第22話 ローマの祭り

そして、副部長はゆっくりと私たち見渡すと、ゆっくりと威厳のある口調で


「課題曲は五月の風で決まったわ。あとは自由曲ね。だれか、希望する曲がある人は挙手願えるかしら。」


と、その場にいたみんなは、互いの様子を見ながら、だれか希望する曲がある人いるのか探っていた。


しばらく、静寂が続いたとき途端に破るものがいた。


「はい、はい、は~い!」


と、さっきまで灰になっていた、部長が威勢よく手を挙げていた。


多分、本人の頭の中ではアマゾンの沼でピラニアに捕食されることからの逃避もあったかもしれない、異様なくらいのハイテンションだった。


副部長は、舌打ちをしつつ、部員の手前をあってか、しぶしぶ部長を指して


「彩、何かあるのかしら?もし、これがサザンのエロティカセブン何て言ったら、私、あなたには明日が来ないようにするから覚悟してね。
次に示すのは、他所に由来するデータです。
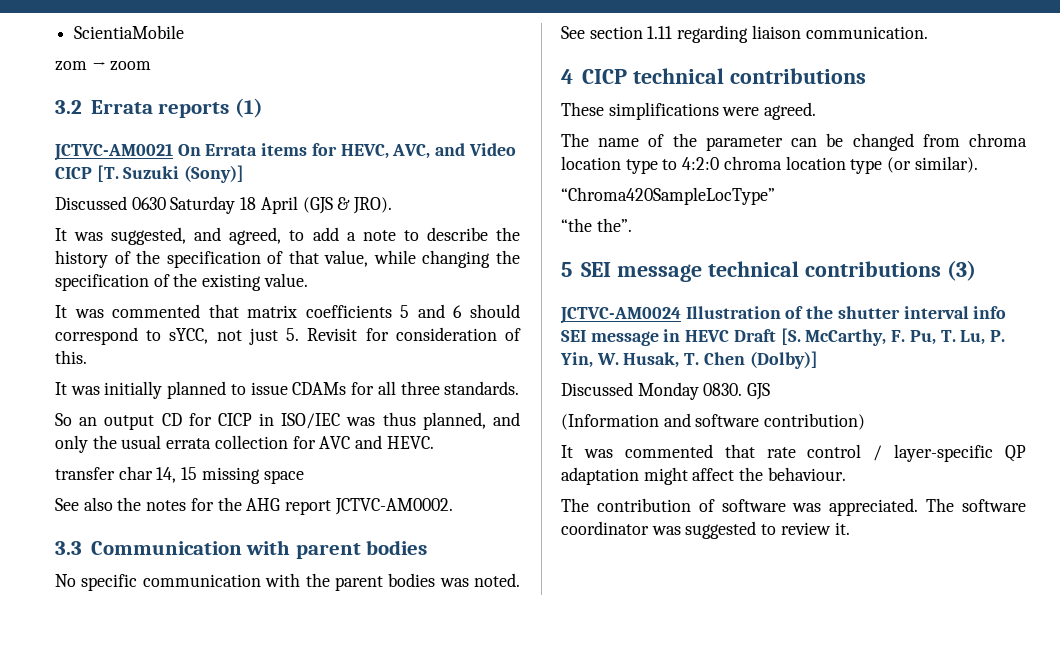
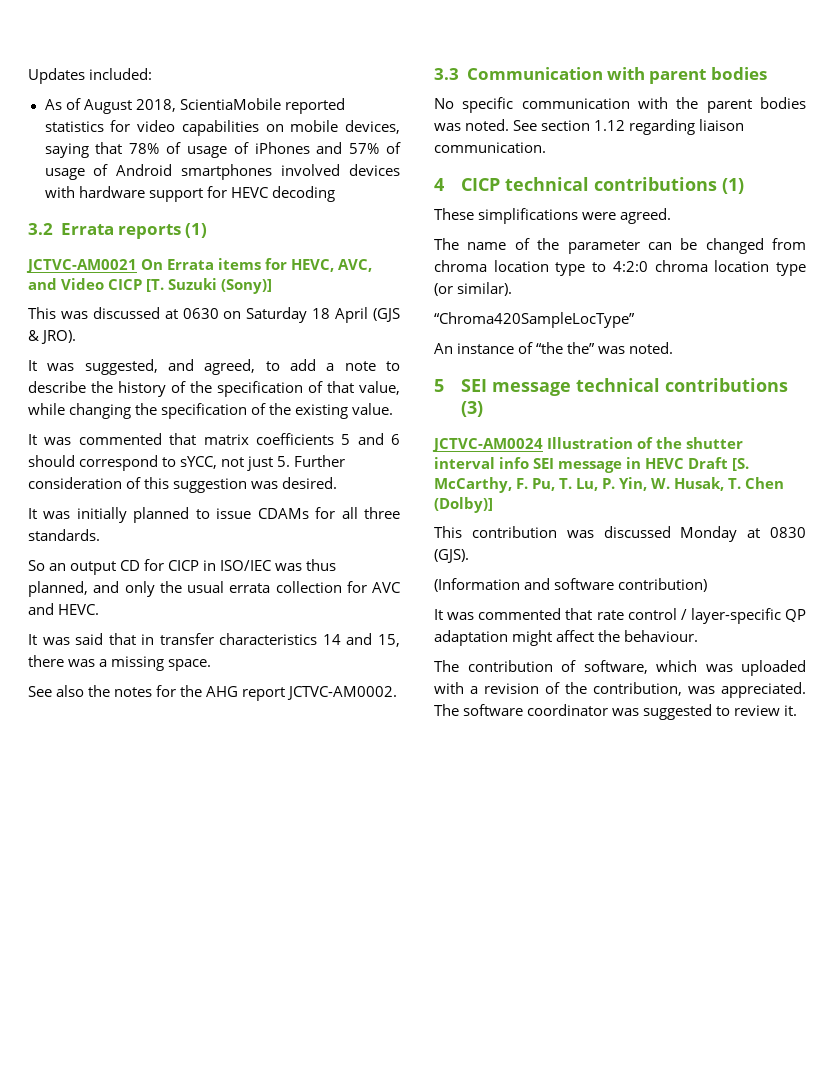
- ScientiaMobile
- zom → zoom
+ Updates included:
+ As of August 2018, ScientiaMobile reported statistics for video capabilities on mobile devices, saying that 78% of usage of iPhones and 57% of usage of Android smartphones involved devices with hardware support for HEVC decoding
- Discussed 0630 Saturday 18 April (GJS & JRO).
+ This was discussed at 0630 on Saturday 18 April (GJS & JRO).
- It was commented that matrix coefficients 5 and 6 should correspond to sYCC, not just 5. Revisit for consideration of this.
+ It was commented that matrix coefficients 5 and 6 should correspond to sYCC, not just 5. Further consideration of this suggestion was desired.
- transfer char 14, 15 missing space
+ It was said that in transfer characteristics 14 and 15, there was a missing space.
- See section 1.11 regarding liaison communication.
+ See section 1.12 regarding liaison communication.
- 4 CICP technical contributions
+ 4 CICP technical contributions (1)
- “the the”.
+ An instance of “the the” was noted.
- Discussed Monday 0830. GJS
+ This contribution was discussed Monday at 0830 (GJS).
- The contribution of software was appreciated.
+ The contribution of software, which was uploaded with a revision of the contribution, was appreciated.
」


と、恐ろしいくらいの笑顔と優しい口調で応えていた。


私は、毎度副部長の応えに戦慄が走るのだが、今回部長も、自分の推薦曲に自信があるのか、ガサゴソと鞄から一枚のCDを出して


「とりあえず、聴いてみて、きっとカッコイイって思うから!」


と言って、自信満々にゆっくりと歩いて、CDプレイヤーのトレイにCDを載せて再生ボタンを押した。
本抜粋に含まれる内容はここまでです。